Philosophical Reflection on Scoring


Renowned American philosopher Alvin Plantinga once said that philosophical reflection is really not much different than just thinking really hard about something. As a group, we have been conducting some serious thinking and debating on the topic of how best to score wines during our tastings. The discussion was largely brought about by RH’s modification of his scoring system. Assuming (after general immpresions based on his own tasting) that an 88 in Wine Spectator’s (WS) 100 point system was an average wine, RH wanted to be able to correlate his scores on the 10 point scale with that of WS 100 point scale. So he made 4 out of 10 average and created the following formula: 2x(RH’s score)+80. Thus, a 4 would yield an 88 (2×4+80), an 8 a 96, and so on.

Now we all have been working on our own scores tyring to move from a ‘Gestault’ system to breaking the score into categories such as aroma, mouthfeel, finish, flavors by mouth, or whatever. Working with a 10 point system can be difficult. But it isn’t really that different from a 100 point system . And even the 100 point system isn’t really a 100 point system. WS and Parker never give anything below 50, and rarely 50. Essentially they are working on a 50 point system.

Whatever the system is, we all would like to have some idea of the accuracy of any particular rating. But first, is there such a thing as great wine? Or is wine simply just what you like? All of us in the group believe the answer is yes to both questions. From the variation in our scores one can make a strong case that wine quality is merely a subjective judgement. But isn’t there an ideal out there? If it were purely subjective, then if entire wine drinking population tasted and rated all wines, we would expect all wines to receive the same average score. Although the entire wine drinking population has not tasted and rated all wines, there are average scores determined for certain wines from several different groups of people that year in and year out score higher than other wines. Though not an air tight line of reasoning, I believe this at the very least allows us to unapologetically argue about the merits and quality of wines, and yes, even resort to name calling when people are clearly wrong about a wine’s virtues.

The following is a summary of philosophical reflection on RH’s scoring that has some important themes regarding wine rating.
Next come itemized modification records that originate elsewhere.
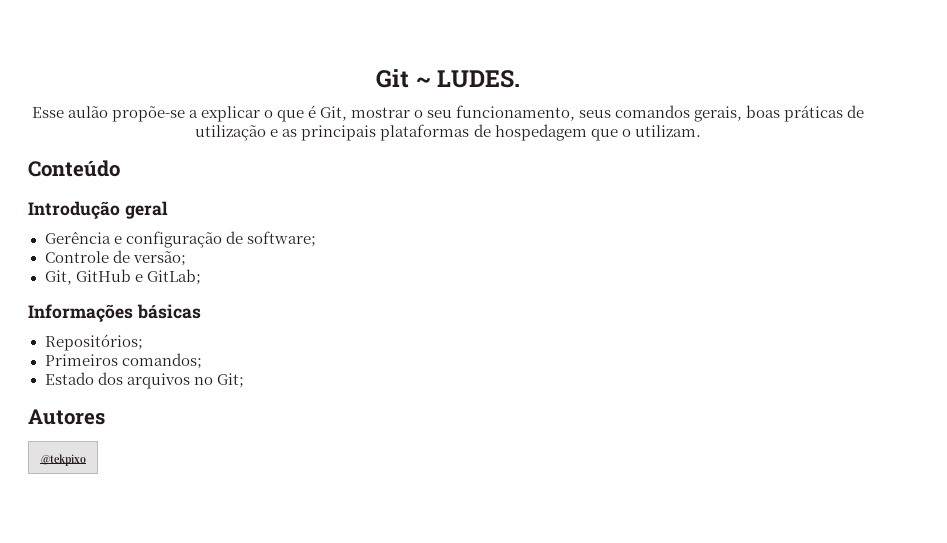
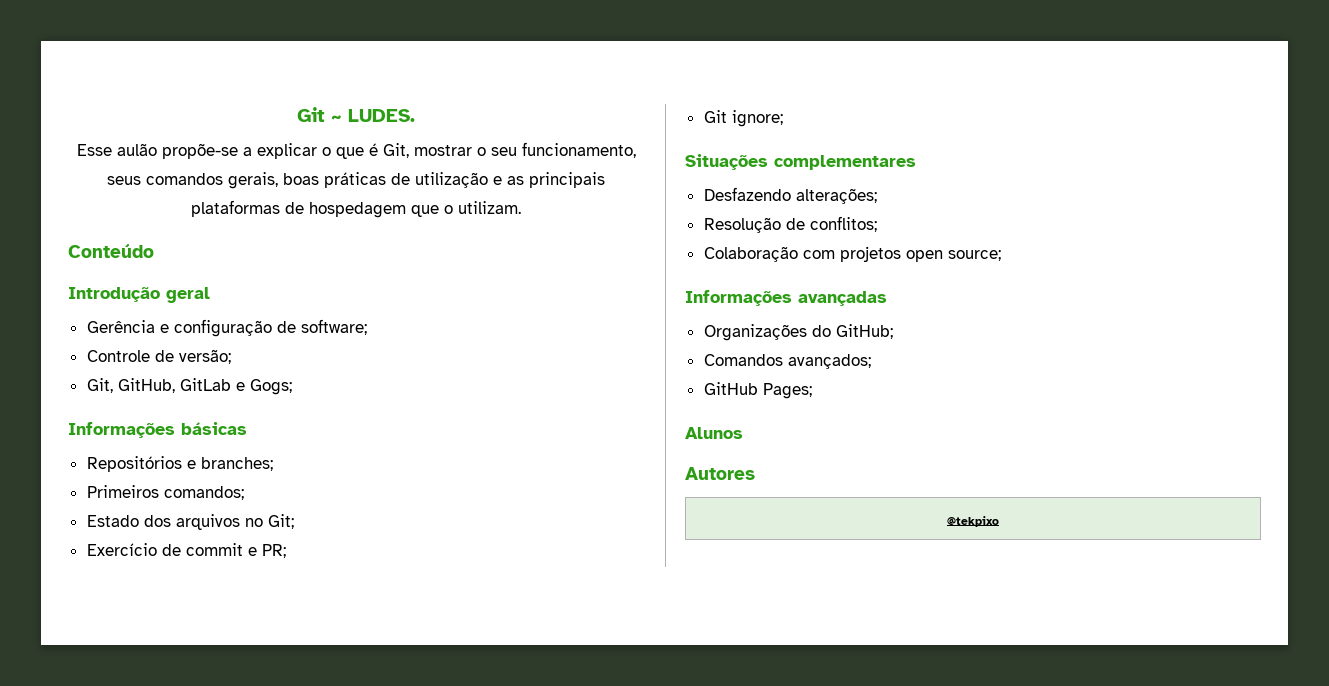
[75,269,201,285] GitHub e GitLab; -> [117,378,292,395] GitHub, GitLab e Gogs;
[44,334,143,351] Repositórios; -> [86,456,273,472] Repositórios e branches;
(244, 380) none -> [86,543,286,558] [703,110,783,127] [685,154,916,170] [703,187,877,204] [703,216,877,233] [703,246,1001,262] [685,290,887,306] [703,324,893,341] [703,354,871,369] [703,382,812,399] [685,427,743,439] // Exercício de commit e PR; // Git ignore; // Situações complementares // Desfazendo alterações; // Resolução de conflitos; // Colaboração com projetos open source; // Informações avançadas // Organizações do GitHub; // Comandos avançados; // GitHub Pages; // Alunos

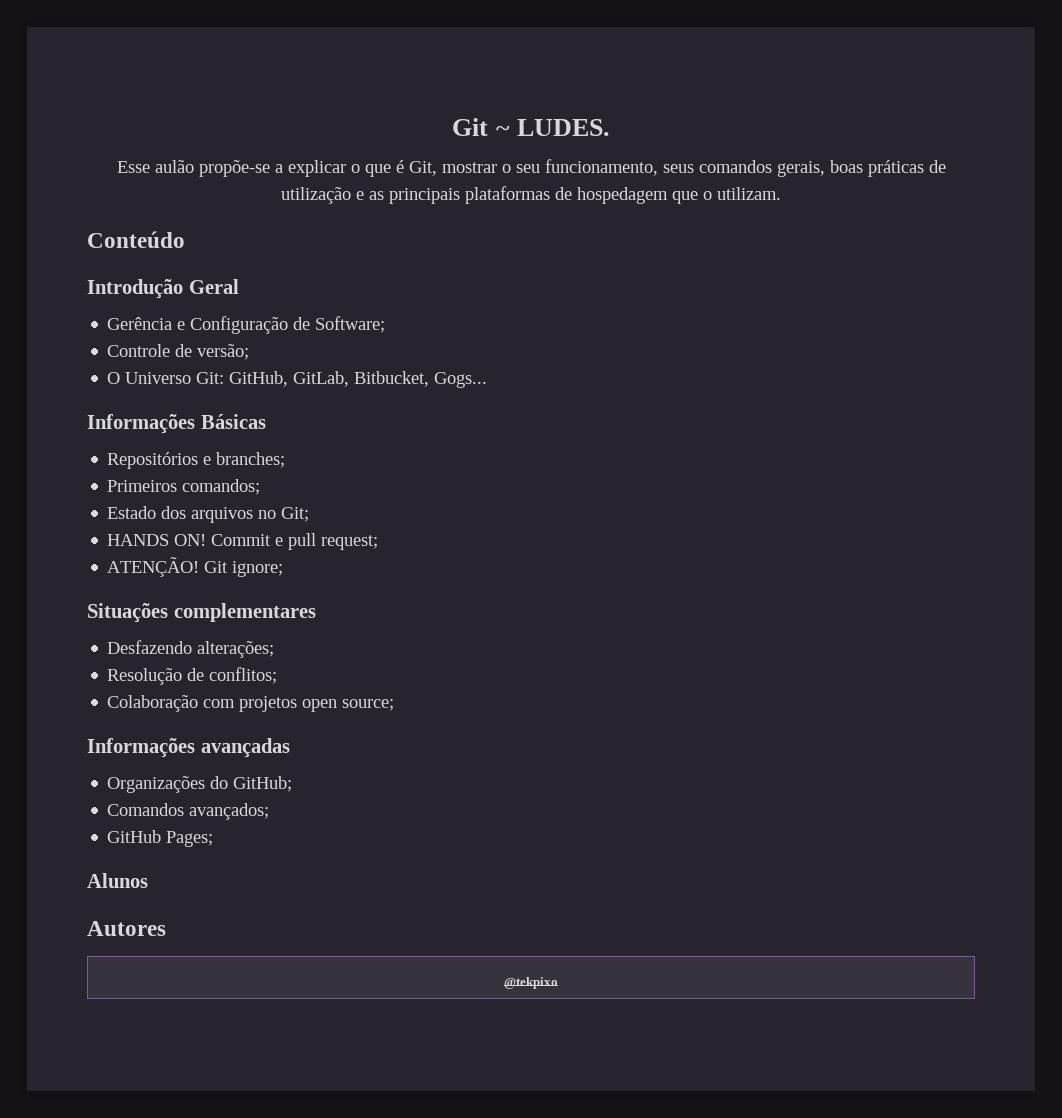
[166,287,210,303] geral -> [188,279,239,294] Geral
[173,319,367,337] configuração de software; -> [190,316,386,334] Configuração de Software;
[86,378,292,395] [68,422,247,438] Git, GitHub, GitLab e Gogs; // Informações básicas -> [107,371,488,388] [87,414,266,434] O Universo Git: GitHub, GitLab, Bitbucket, Gogs... // Informações Básicas
[86,543,286,558] Exercício de commit e PR; // -> [107,533,379,550] [107,557,200,577] HANDS ON! Commit e pull request; // ATENÇÃO!

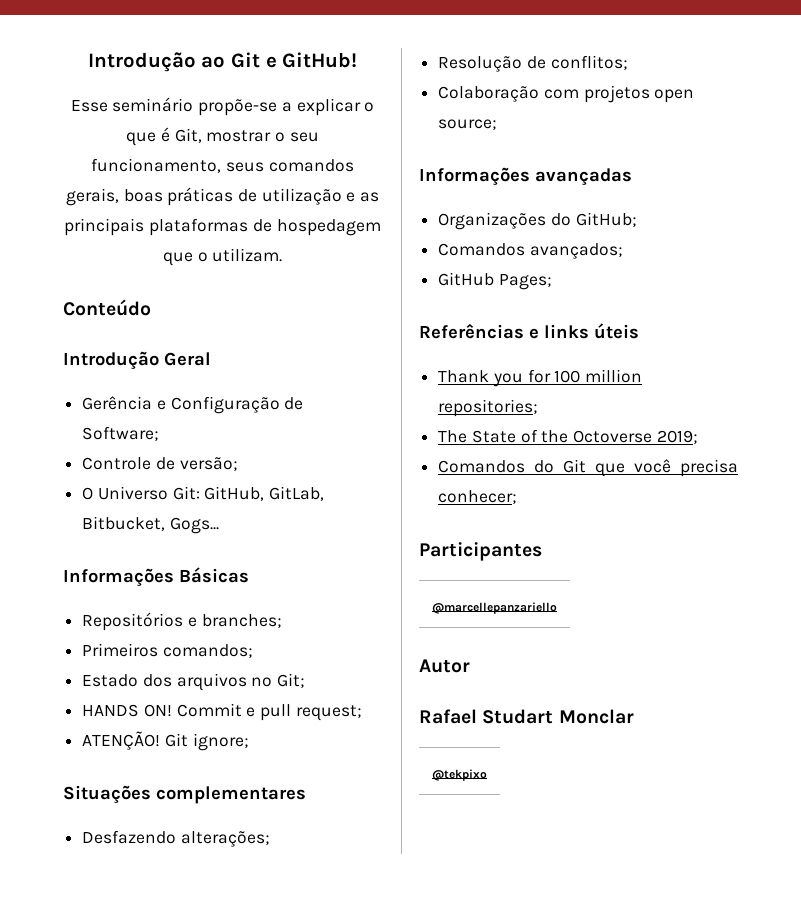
[452,118,610,136] Git ~ LUDES. -> [87,52,358,72] Introdução ao Git e GitHub!
[154,160,194,173] aulão -> [112,97,194,112] seminário
[87,873,148,888] [87,921,166,936] Alunos // Autores -> [419,323,639,339] [438,369,643,387] [438,399,539,417] [438,429,698,444] [438,459,738,477] [438,490,518,504] [419,542,542,561] [432,602,557,614] [419,659,470,673] [419,709,634,724] Referências e links úteis // Thank you for 100 million repositories; // The State of the Octoverse 2019; // Comandos do Git que você precisa conhecer; // Participantes // @marcellepanzariello // Autor // Rafael Studart Monclar

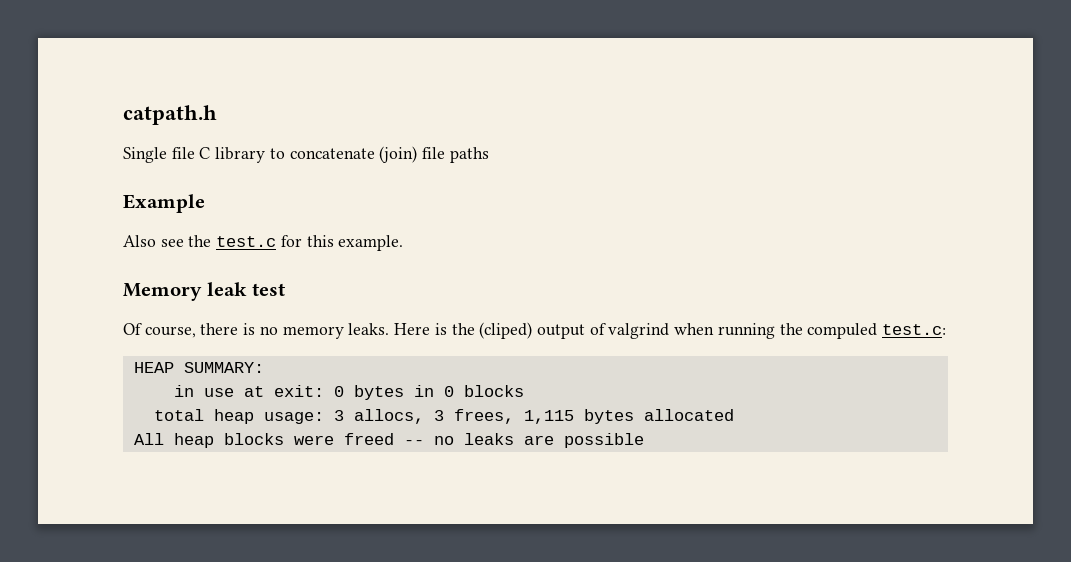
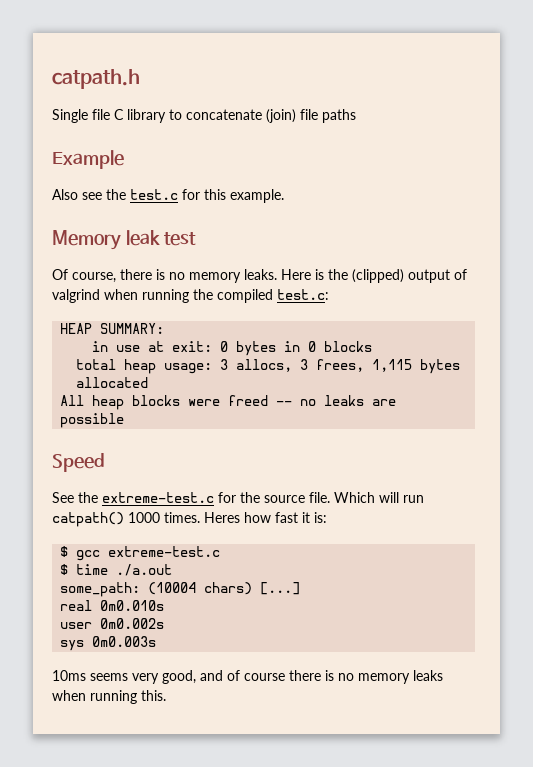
[479,322,533,339] (cliped) -> [352,269,404,283] (clipped)
[807,323,878,339] compuled -> [217,289,273,303] compiled
(644, 440) none -> [52,453,105,472] [52,492,424,503] [52,512,327,527] [60,546,221,561] [60,564,173,576] [60,582,301,597] [60,600,165,611] [60,618,165,629] [60,636,157,651] [52,670,443,684] [52,690,166,704] // Speed // See the extreme-test.c for the source file. Which will run catpath() 1000 times. Heres how fast it is: // $ gcc extreme-test.c // $ time ./a.out // some_path: (10004 chars) [...] // real 0m0.010s // user 0m0.002s // sys 0m0.003s // 10ms seems very good, and of course there is no memory leaks when running this.

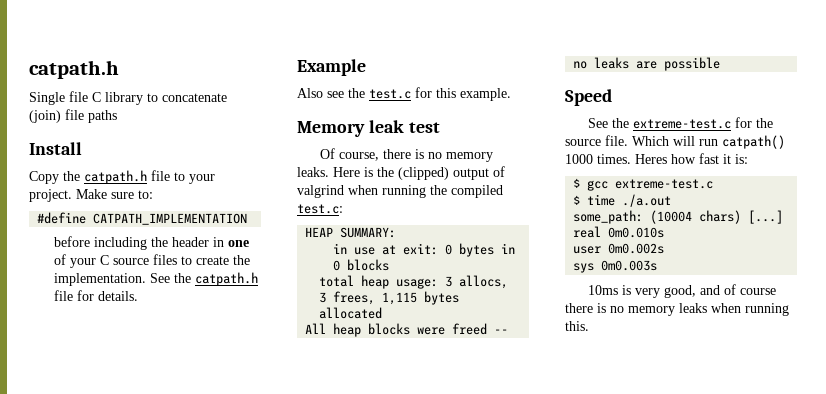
(356, 116) none -> [29,142,82,155] [29,170,215,184] [29,189,153,202] [37,212,248,225] [53,236,249,250] [53,254,250,268] [53,272,258,286] [53,290,138,301] // Install // Copy the catpath.h file to your project. Make sure to: // #define CATPATH_IMPLEMENTATION // before including the header in one of your C source files to create the implementation. See the catpath.h file for details.
[90,673,128,681] seems -> [622,285,632,295] is

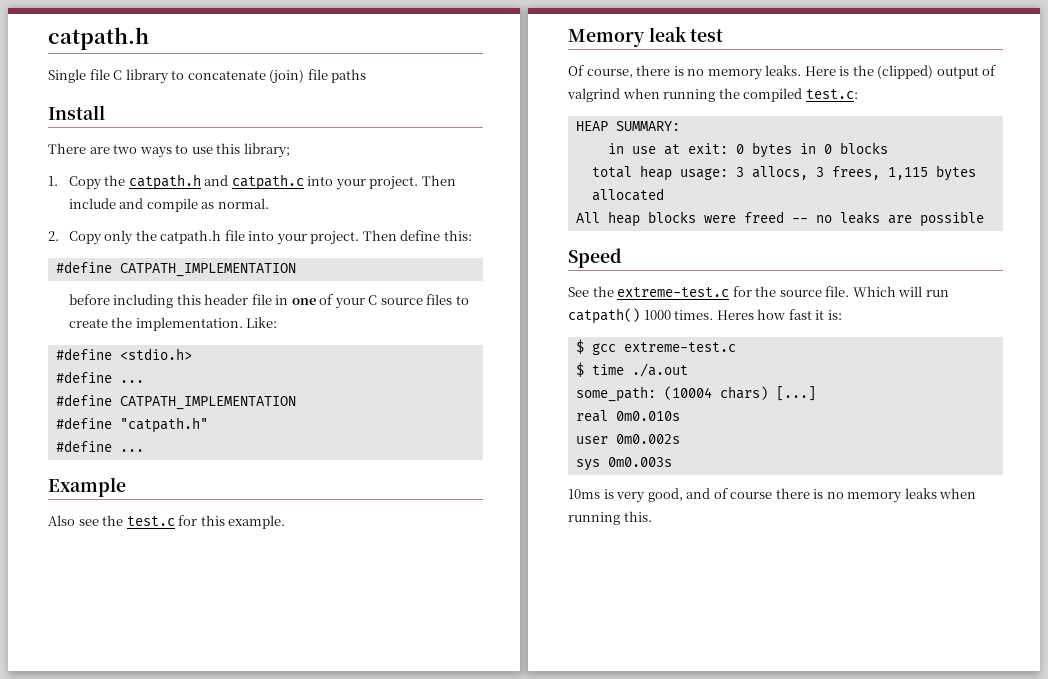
[29,170,215,184] [29,189,153,202] Copy the catpath.h file to your project. Make sure to: -> [48,143,290,158] [48,174,456,190] [68,198,269,212] [48,230,472,245] There are two ways to use this library; // 1. Copy the catpath.h and catpath.c into your project. Then include and compile as normal. // 2. Copy only the catpath.h file into your project. Then define this:
[150,237,209,247] the header -> [176,294,272,305] this header file
[149,272,258,286] [53,290,138,301] See the catpath.h file for details. -> [246,317,278,328] [55,348,192,360] [55,371,144,383] [55,394,296,410] [55,417,208,433] [55,440,144,452] Like: // #define <stdio.h> // #define ... // #define CATPATH_IMPLEMENTATION // #define "catpath.h" // #define ...

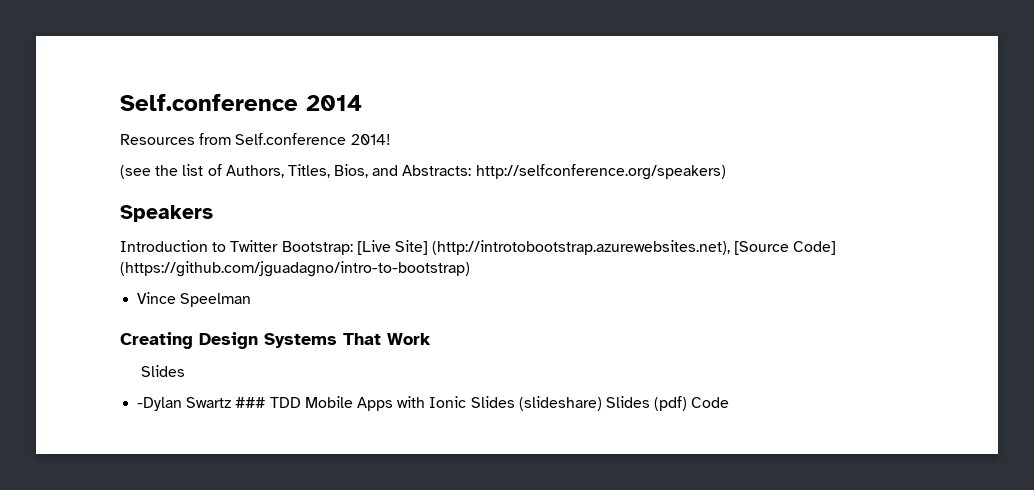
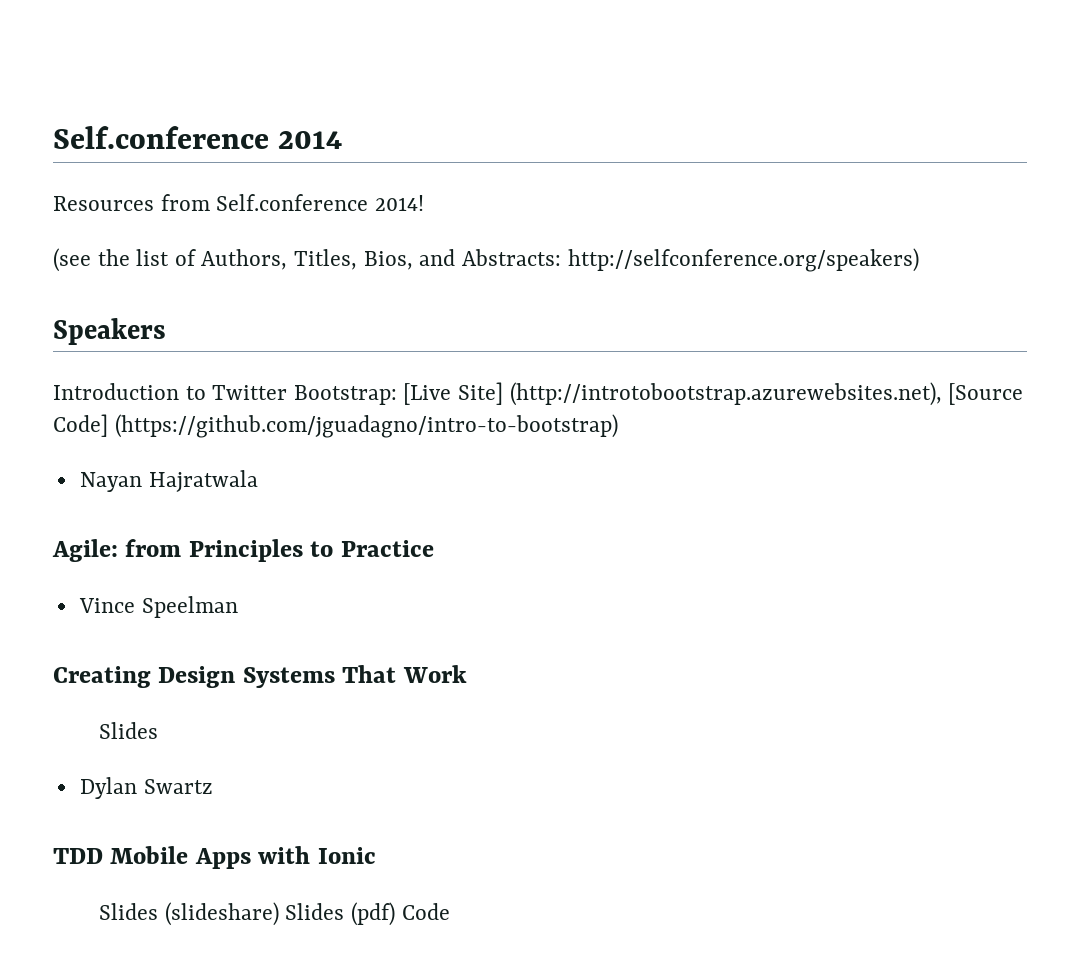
(470, 269) none -> [79,470,258,492] [52,539,434,562] // Nayan Hajratwala // Agile: from Principles to Practice
[137,397,183,411] -Dylan -> [79,777,137,799] Dylan
[235,397,266,408] ### -> (213, 786) //
(467, 402) none -> (376, 855) //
First it was duly noted that “we’ve always known RH was full of sh$#% - but I didn’t think we cared!” JR goes oon to point out that “some obvious considerations are internal consistency (do you rate the same wine similarly each time?), use of the range (it’s a not a 10 pt range if you only give 4, 5 or 6) and preference vs. “quality” (or even someone else’s preference - a production tasting might be geared towards picking the wine the target consumer will like, or picking the wine the winery owner will like, even if that’s not the blend you actually bottle!). Unless instructed differently, I typically rate wines based on my preference - I don’t expect that this tracks with a particular critic for particular wine although perhaps it would overall. I think that quality is a real phenomenon and, generally, better wines will be rated higher by most people most of the time. Of course any one person can disagree on any one wine. There will be trends to these differences of opinions and these trends reflect our individual tastes. For instance, maybe someone likes a little brett, maybe someone considers varietal typicity important. It is not our goal to agree on each wine -with each other or the critics. Instead, each of us should have confidence in our own rating system. And, if we are to use the group total as some sort of metric..we should all be using the whole scale similarly.. otherwise the person who gives more 1’s and 9’s has a disproportionate influence over the 4,5,6′er. ” Internal consistency is important and JR ended this missive by suggesting we start inserting wines we have already tasted so we can examine whether or not we score that wine similarly each time.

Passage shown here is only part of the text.